A Commonplace Killing was inspired by an actual crime that occurred after WWII during Britain's period of Austerity, and Busby captures perfectly the the weariness of London's denizens still living with shortages of life's everyday necessities, the food rationing, the disappointments that even after a victorious war that little seems to have changed. People live in bombed out buildings, husbands return home to wives who didn't lead faultless existences while they were gone, and wives are stuck in unhappy situations with the men they thought they would love always but now are so very different than when they left. The story exudes an atmosphere that is pitch perfect and clever in the telling.
It's a shame that DDI (Divisional Detective Inspector) Jim Cooper will only ever solve one crime for the reader. A veteran of the First World War, alone after his wife left him for another man at the start of this new war (surely he understands that this other man is off to battle and may never return), he is as weary as the rest but with all the potential and hope that maybe there is happiness in his future. When a group of schoolboys discovers the body of a woman in the ruins of a bombed building, Cooper is called in to investigate.
His superiors of course are pressing for a quick result, and he knows he must act quickly before the trail turns cold, but really how much time should be spent on such a "commonplace killing". This is only the death, murder or not, of a woman who may have been a prostitute. And the perpetrators of sex crimes like this are rarely caught. Women like this, a dime a dozen during the war, don't warrant so much attention, though the young woman assigned to drive Cooper about laments the fact that a woman strangled, tart or not, should ever be considered commonplace.
What muddies the waters of this crime is the fact that the victim obviously has taken care of herself, older but fastidious and nicely dressed. Why would a woman who must have had consensual sex since there is no sign of struggle or rape, have been murdered? And why would a woman who to all appearances is respectably middle class have consented to go off to a bomb site for a tryst? There is nothing "austerity" about this woman. She looks as if she is one who had a "lovely war."
What emerges is a story that must have been a common one during and after the war. It's told through parallel "voices". Lillian Frobisher, wife and mother, is stuck in an unhappy marriage taking care of an invalid mother, a husband who she wishes would not have come back to her after the war, and a grown son who no longer needs her. Her life is not as she planned and hoped. She's desperately unhappy and it's not unheard of that she might look for a little fun and adventure outside the home--just as she and so many other women did during the war.

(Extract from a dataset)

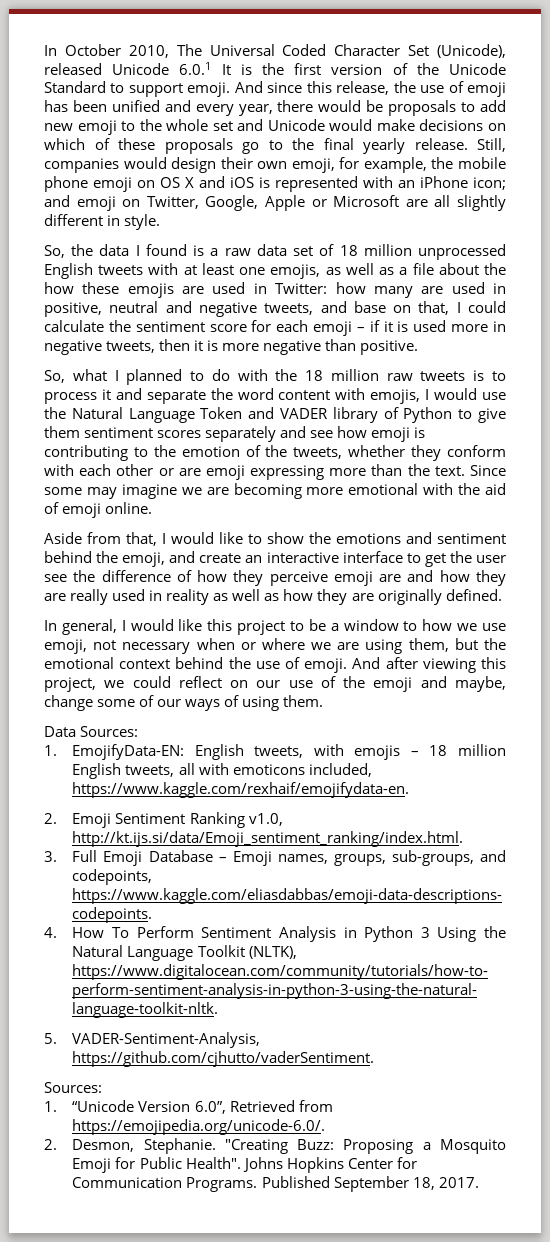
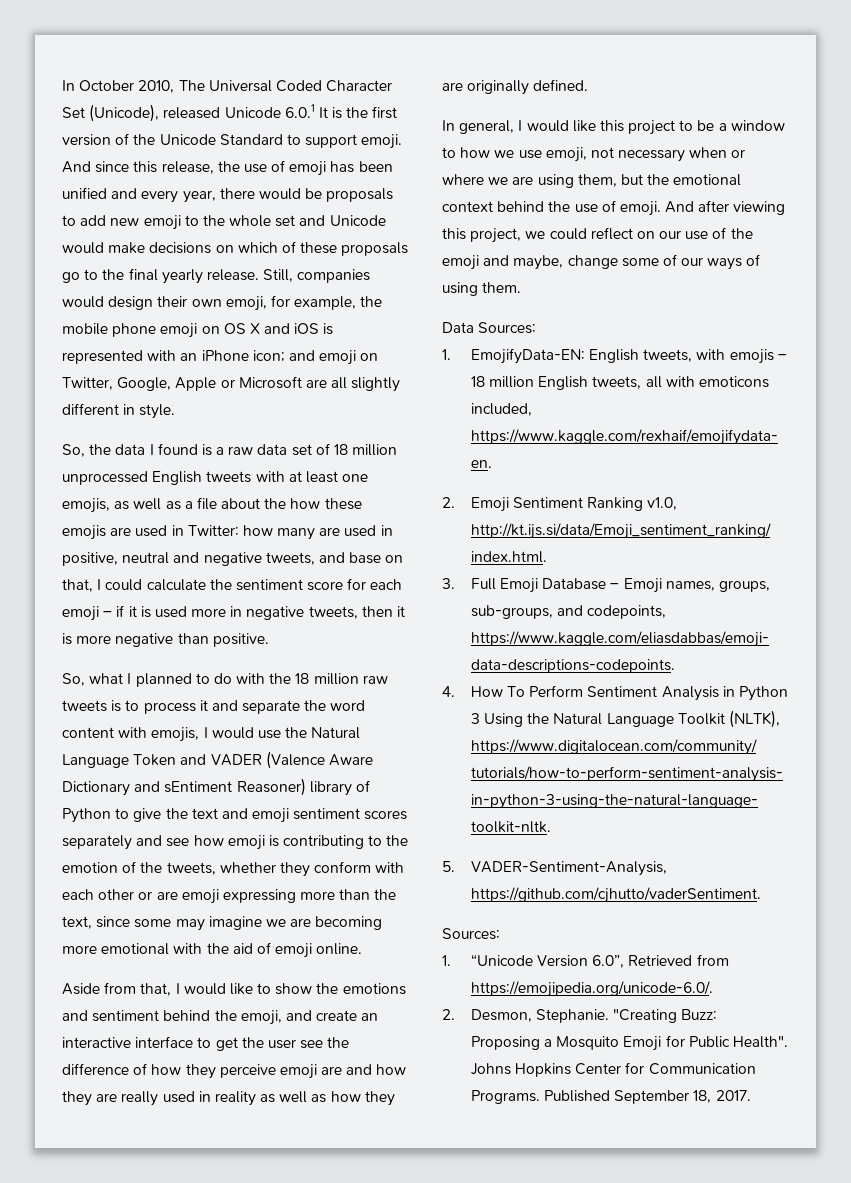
- So, what I planned to do with the 18 million raw tweets is to process it and separate the word content with emojis, I would use the Natural Language Token and VADER library of Python to give them sentiment scores separately and see how emoji is contributing to the emotion of the tweets, whether they conform with each other or are emoji expressing more than the text. Since some may imagine we are becoming more emotional with the aid of emoji online.
+ So, what I planned to do with the 18 million raw tweets is to process it and separate the word content with emojis, I would use the Natural Language Token and VADER (Valence Aware Dictionary and sEntiment Reasoner) library of Python to give the text and emoji sentiment scores separately and see how emoji is contributing to the emotion of the tweets, whether they conform with each other or are emoji expressing more than the text, since some may imagine we are becoming more emotional with the aid of emoji online.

As the story unfolds the reader see's the set up to the crime, the building of tension as Lillian makes her way through yet another day filled with anxiety and thankless tasks, living in a bomb-damaged house that is not really fit for occupancy. Interleaved between scenes is DDI Cooper's investigation of this murdered woman, at first unidentified. His own unhappiness of being alone, his desire for policewoman Tring is as palpable as Lillian's own frustrations--the two not really so very different in a way. The ending is not so surprising, yet wholly satisfying. Anything more would really have felt out of place in this story--commonplace in so many ways.
Yes, it's a shame Siân Busby won't be writing another DDI Cooper mystery. I wouldn't mind at all getting to know him better and learn whether he finds his own happiness in life. Then again maybe Busby would have moved on to new and different material. Her other books are all so very different. It's a testament to her storytelling abilities and a sign of just how much I liked this book that I ordered two others by her that I think wouldn't otherwise have gotten a second glance, McNaughten and The Cruel Mother: A Memoir, both of which have some basis in actual events (the latter having been inspired by her great-grandmother's life as a matter of fact). I'll definitely be reading more of her work.